◆ **Data in this exercise**
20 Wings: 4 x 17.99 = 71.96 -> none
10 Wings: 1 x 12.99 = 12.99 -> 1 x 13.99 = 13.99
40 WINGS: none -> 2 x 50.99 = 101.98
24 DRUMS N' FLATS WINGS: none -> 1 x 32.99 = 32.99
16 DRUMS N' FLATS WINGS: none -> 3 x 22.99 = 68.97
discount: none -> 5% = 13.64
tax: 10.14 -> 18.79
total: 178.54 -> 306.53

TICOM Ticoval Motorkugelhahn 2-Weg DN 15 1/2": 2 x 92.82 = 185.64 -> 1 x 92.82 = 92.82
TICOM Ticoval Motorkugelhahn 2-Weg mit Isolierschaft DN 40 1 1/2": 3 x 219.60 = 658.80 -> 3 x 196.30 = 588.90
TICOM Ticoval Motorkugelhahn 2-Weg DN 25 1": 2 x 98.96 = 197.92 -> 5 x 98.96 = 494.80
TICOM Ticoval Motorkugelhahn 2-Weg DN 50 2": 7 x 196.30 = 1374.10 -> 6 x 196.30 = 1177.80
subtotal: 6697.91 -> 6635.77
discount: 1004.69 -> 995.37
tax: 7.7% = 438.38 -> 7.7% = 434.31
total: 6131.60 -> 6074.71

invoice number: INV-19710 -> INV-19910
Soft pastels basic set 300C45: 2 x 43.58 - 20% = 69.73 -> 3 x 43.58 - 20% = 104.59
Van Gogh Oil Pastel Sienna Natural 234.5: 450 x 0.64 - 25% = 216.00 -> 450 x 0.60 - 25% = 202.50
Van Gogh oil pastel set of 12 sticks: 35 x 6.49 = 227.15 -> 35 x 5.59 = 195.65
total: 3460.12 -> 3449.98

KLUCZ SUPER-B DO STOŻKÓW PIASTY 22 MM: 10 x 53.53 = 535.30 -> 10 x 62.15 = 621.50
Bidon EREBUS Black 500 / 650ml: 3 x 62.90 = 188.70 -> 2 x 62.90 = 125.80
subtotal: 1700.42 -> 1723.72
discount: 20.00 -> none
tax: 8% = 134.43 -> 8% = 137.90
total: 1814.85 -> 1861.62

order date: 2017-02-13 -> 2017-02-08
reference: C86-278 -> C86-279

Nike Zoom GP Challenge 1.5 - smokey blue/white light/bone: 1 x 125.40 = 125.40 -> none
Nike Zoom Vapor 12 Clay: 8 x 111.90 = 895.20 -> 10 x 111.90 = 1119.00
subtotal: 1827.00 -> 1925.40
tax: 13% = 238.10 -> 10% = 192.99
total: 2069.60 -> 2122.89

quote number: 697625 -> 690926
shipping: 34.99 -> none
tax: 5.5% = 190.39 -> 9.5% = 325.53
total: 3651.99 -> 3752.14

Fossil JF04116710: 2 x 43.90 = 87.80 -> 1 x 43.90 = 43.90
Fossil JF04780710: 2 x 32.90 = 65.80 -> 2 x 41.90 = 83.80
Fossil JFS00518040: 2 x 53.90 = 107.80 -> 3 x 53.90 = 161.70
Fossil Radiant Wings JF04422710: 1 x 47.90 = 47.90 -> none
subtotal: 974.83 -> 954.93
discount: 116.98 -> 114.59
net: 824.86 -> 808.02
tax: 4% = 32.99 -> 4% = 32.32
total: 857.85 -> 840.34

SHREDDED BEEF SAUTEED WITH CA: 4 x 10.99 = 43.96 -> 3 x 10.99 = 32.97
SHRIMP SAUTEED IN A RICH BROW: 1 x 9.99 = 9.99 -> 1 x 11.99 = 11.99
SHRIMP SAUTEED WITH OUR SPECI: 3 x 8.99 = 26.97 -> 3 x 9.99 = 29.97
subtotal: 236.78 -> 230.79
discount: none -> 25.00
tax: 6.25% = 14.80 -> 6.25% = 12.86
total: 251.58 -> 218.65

◆ **Exercise aim**
Every record, from the first to the last, should be transcribed exactly.

◆ **Response to the task**
20 Wings: 4 x 17.99 = 71.96 -> none
10 Wings: 1 x 12.99 = 12.99 -> 1 x 13.99 = 13.99
40 WINGS: none -> 2 x 50.99 = 101.98
24 DRUMS N' FLATS WINGS: none -> 1 x 32.99 = 32.99
16 DRUMS N' FLATS WINGS: none -> 3 x 22.99 = 68.97
discount: none -> 5% = 13.64
tax: 10.14 -> 18.79
total: 178.54 -> 306.53

TICOM Ticoval Motorkugelhahn 2-Weg DN 15 1/2": 2 x 92.82 = 185.64 -> 1 x 92.82 = 92.82
TICOM Ticoval Motorkugelhahn 2-Weg mit Isolierschaft DN 40 1 1/2": 3 x 219.60 = 658.80 -> 3 x 196.30 = 588.90
TICOM Ticoval Motorkugelhahn 2-Weg DN 25 1": 2 x 98.96 = 197.92 -> 5 x 98.96 = 494.80
TICOM Ticoval Motorkugelhahn 2-Weg DN 50 2": 7 x 196.30 = 1374.10 -> 6 x 196.30 = 1177.80
subtotal: 6697.91 -> 6635.77
discount: 1004.69 -> 995.37
tax: 7.7% = 438.38 -> 7.7% = 434.31
total: 6131.60 -> 6074.71

invoice number: INV-19710 -> INV-19910
Soft pastels basic set 300C45: 2 x 43.58 - 20% = 69.73 -> 3 x 43.58 - 20% = 104.59
Van Gogh Oil Pastel Sienna Natural 234.5: 450 x 0.64 - 25% = 216.00 -> 450 x 0.60 - 25% = 202.50
Van Gogh oil pastel set of 12 sticks: 35 x 6.49 = 227.15 -> 35 x 5.59 = 195.65
total: 3460.12 -> 3449.98

KLUCZ SUPER-B DO STOŻKÓW PIASTY 22 MM: 10 x 53.53 = 535.30 -> 10 x 62.15 = 621.50
Bidon EREBUS Black 500 / 650ml: 3 x 62.90 = 188.70 -> 2 x 62.90 = 125.80
subtotal: 1700.42 -> 1723.72
discount: 20.00 -> none
tax: 8% = 134.43 -> 8% = 137.90
total: 1814.85 -> 1861.62

order date: 2017-02-13 -> 2017-02-08
reference: C86-278 -> C86-279

Nike Zoom GP Challenge 1.5 - smokey blue/white light/bone: 1 x 125.40 = 125.40 -> none
Nike Zoom Vapor 12 Clay: 8 x 111.90 = 895.20 -> 10 x 111.90 = 1119.00
subtotal: 1827.00 -> 1925.40
tax: 13% = 238.10 -> 10% = 192.99
total: 2069.60 -> 2122.89

quote number: 697625 -> 690926
shipping: 34.99 -> none
tax: 5.5% = 190.39 -> 9.5% = 325.53
total: 3651.99 -> 3752.14

Fossil JF04116710: 2 x 43.90 = 87.80 -> 1 x 43.90 = 43.90
Fossil JF04780710: 2 x 32.90 = 65.80 -> 2 x 41.90 = 83.80
Fossil JFS00518040: 2 x 53.90 = 107.80 -> 3 x 53.90 = 161.70
Fossil Radiant Wings JF04422710: 1 x 47.90 = 47.90 -> none
subtotal: 974.83 -> 954.93
discount: 116.98 -> 114.59
net: 824.86 -> 808.02
tax: 4% = 32.99 -> 4% = 32.32
total: 857.85 -> 840.34

SHREDDED BEEF SAUTEED WITH CA: 4 x 10.99 = 43.96 -> 3 x 10.99 = 32.97
SHRIMP SAUTEED IN A RICH BROW: 1 x 9.99 = 9.99 -> 1 x 11.99 = 11.99
SHRIMP SAUTEED WITH OUR SPECI: 3 x 8.99 = 26.97 -> 3 x 9.99 = 29.97
subtotal: 236.78 -> 230.79
discount: none -> 25.00
tax: 6.25% = 14.80 -> 6.25% = 12.86
total: 251.58 -> 218.65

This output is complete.